Using the entries below, quote exactly the span of lines that begins with the line containing "- Les politiques" and ends with the final line.

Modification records

'''

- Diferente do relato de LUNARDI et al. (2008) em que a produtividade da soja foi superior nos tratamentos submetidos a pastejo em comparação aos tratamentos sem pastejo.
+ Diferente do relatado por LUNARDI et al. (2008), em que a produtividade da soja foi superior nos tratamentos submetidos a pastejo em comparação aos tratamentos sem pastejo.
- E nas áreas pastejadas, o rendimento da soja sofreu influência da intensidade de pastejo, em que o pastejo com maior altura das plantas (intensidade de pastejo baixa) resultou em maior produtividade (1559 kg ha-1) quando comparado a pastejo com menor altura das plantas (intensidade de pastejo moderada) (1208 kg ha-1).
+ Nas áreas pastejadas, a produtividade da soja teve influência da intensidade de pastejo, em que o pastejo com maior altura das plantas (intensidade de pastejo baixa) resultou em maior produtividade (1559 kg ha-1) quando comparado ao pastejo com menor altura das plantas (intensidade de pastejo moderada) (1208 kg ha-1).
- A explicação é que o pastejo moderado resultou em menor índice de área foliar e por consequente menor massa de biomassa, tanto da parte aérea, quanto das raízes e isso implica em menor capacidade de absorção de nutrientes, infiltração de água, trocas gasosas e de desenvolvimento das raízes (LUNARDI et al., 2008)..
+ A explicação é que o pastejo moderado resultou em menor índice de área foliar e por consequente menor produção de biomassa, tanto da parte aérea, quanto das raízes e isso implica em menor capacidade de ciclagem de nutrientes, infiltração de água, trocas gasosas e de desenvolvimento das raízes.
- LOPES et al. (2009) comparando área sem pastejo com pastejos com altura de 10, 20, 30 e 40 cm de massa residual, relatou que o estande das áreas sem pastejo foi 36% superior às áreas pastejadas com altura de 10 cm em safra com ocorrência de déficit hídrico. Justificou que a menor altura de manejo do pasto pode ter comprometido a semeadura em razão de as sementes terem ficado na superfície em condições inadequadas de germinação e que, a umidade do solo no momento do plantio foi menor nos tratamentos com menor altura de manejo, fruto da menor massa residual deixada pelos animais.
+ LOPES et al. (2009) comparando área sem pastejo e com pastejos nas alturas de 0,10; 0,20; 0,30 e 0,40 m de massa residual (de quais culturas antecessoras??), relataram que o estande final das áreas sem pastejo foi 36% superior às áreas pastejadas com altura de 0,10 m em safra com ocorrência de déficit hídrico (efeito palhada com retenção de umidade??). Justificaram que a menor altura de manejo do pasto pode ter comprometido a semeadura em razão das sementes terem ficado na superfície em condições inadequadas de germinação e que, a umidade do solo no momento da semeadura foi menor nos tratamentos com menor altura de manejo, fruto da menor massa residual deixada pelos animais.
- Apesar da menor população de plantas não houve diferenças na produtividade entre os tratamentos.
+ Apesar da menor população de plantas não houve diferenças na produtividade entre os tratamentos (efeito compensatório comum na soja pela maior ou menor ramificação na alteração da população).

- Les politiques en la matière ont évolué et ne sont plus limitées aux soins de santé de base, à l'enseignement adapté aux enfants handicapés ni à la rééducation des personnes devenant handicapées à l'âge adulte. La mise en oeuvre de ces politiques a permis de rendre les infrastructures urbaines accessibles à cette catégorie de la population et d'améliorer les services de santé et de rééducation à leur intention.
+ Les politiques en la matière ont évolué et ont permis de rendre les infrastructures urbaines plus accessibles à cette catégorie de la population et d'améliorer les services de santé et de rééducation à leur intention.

'''

- OUTPUT BELOW -
- Les politiques en la matière ont évolué et ne sont plus limitées aux soins de santé de base, à l'enseignement adapté aux enfants handicapés ni à la rééducation des personnes devenant handicapées à l'âge adulte. La mise en oeuvre de ces politiques a permis de rendre les infrastructures urbaines accessibles à cette catégorie de la population et d'améliorer les services de santé et de rééducation à leur intention.
+ Les politiques en la matière ont évolué et ont permis de rendre les infrastructures urbaines plus accessibles à cette catégorie de la population et d'améliorer les services de santé et de rééducation à leur intention.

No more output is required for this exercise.